Economic growth may decelerate to about 2 percent from a year earlier for one or two quarters, Belka said, adding that “if that were to happen, the slowdown will be followed by a rebound.” The central bank left borrowing costs unchanged for a second month last week, when Belka said that he’s “more worried about economic growth and less worried about inflation” than a month ago.
The central bank raised rates in May and has maintained a bias toward tightening since then as inflation exceeded the target for 20 months. The economy is set to grow 2.7 percent this year compared with 4.3 percent last year, according to the European Commission. Poland’s central bank is the only one in the European Union to raise borrowing costs this year.
Polish companies are less confident about their business prospects in the third quarter as the outlook for new orders worsened “significantly,” the Warsaw-based Narodowy Bank Polski said today in a survey of 1,185 companies published on its website.

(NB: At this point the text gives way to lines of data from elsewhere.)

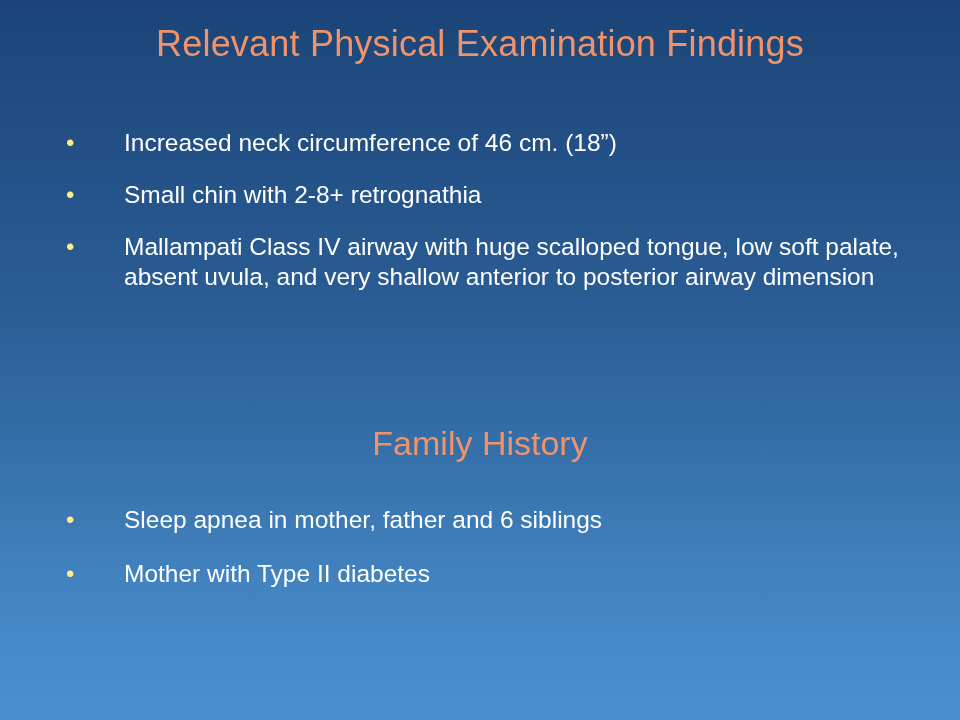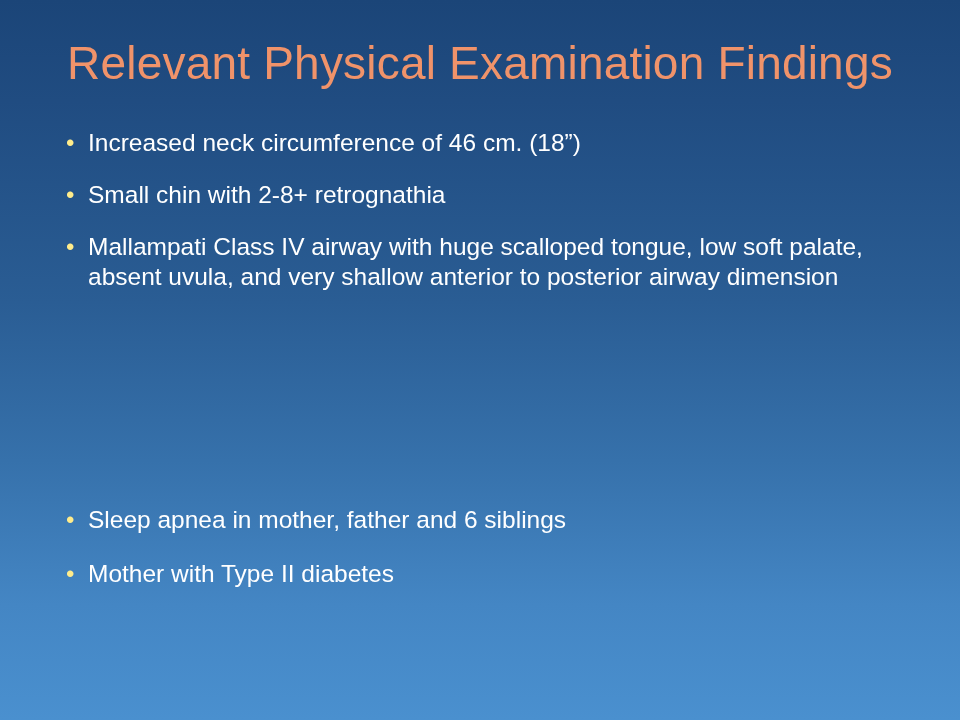--- a/index.html
+++ b/index.html
@@ -25,26 +25,26 @@
         #1b4578 0%,
         #204c81 14%,
         #2a5d94 42%,
         #3671ab 64%,
         #4486c4 84%,
         #4a90cf 100%);
     overflow: hidden;
   }
   .title {
     position: absolute;
-    top: 38px;
+    top: 24px;
     left: 0;
     width: 100%;
     text-align: center;
     color: #f0936a;
-    font-size: 46px;
+    font-size: 36px;
     font-weight: normal;
     letter-spacing: 0.2px;
     line-height: 1.1;
   }
   .body-block {
     position: absolute;
     top: 128px;
     left: 62px;
     width: 840px;
   }
@@ -61,20 +61,21 @@
     flex: 0 0 26px;
     text-align: left;
     padding-left: 4px;
     box-sizing: border-box;
   }
   .bullet-text {
     color: #ffffff;
     font-size: 24.5px;
     line-height: 30px;
     flex: 1 1 auto;
+    margin-left: 36px;
   }
   .subtitle {
     position: absolute;
     top: 425px;
     left: 0;
     width: 100%;
     text-align: center;
     color: #f0936a;
     font-size: 34px;
     font-weight: normal;
@@ -109,20 +110,21 @@
       <span class="bullet-text">Small chin with 2-8+ retrognathia</span>
     </div>
 
     <div class="bullet-row">
       <span class="bullet-dot">•</span>
       <span class="bullet-text">Mallampati Class IV airway with huge scalloped tongue, low soft palate, absent uvula, and very shallow anterior to posterior airway dimension</span>
     </div>
 
   </div>
 
+  <div class="subtitle">Family History</div>
 
   <div class="body-block-2">
 
     <div class="bullet-row">
       <span class="bullet-dot">•</span>
       <span class="bullet-text">Sleep apnea in mother, father and 6 siblings</span>
     </div>
 
     <div class="bullet-row">
       <span class="bullet-dot">•</span>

The number of companies that see excessive inventories rose 2.7 percentage points to 13.4 percent, while capacity utilization dropped 1.1 percentage point to 79.9 percent in the second quarter, according to the survey.
“Confidence fell in expectations for the next 12 months as well, though companies predict a gradual weakening of the growth dynamics rather than sudden changes of a crisis nature,” the bank said.
Today’s survey showed inflationary expectations by Polish companies declined for a second quarter, the bank said. Companies foresee a decline in prices of commodities and other materials used in manufacturing as well as in prices of their own products.
The zloty declined to 4.203 per euro at 3:30 p.m. in Warsaw from 4.1869 late yesterday. The government’s two-year bond was unchanged at 4.6 percent, while the yield on 10-year bonds fell to 5.03 percent, a six-year low.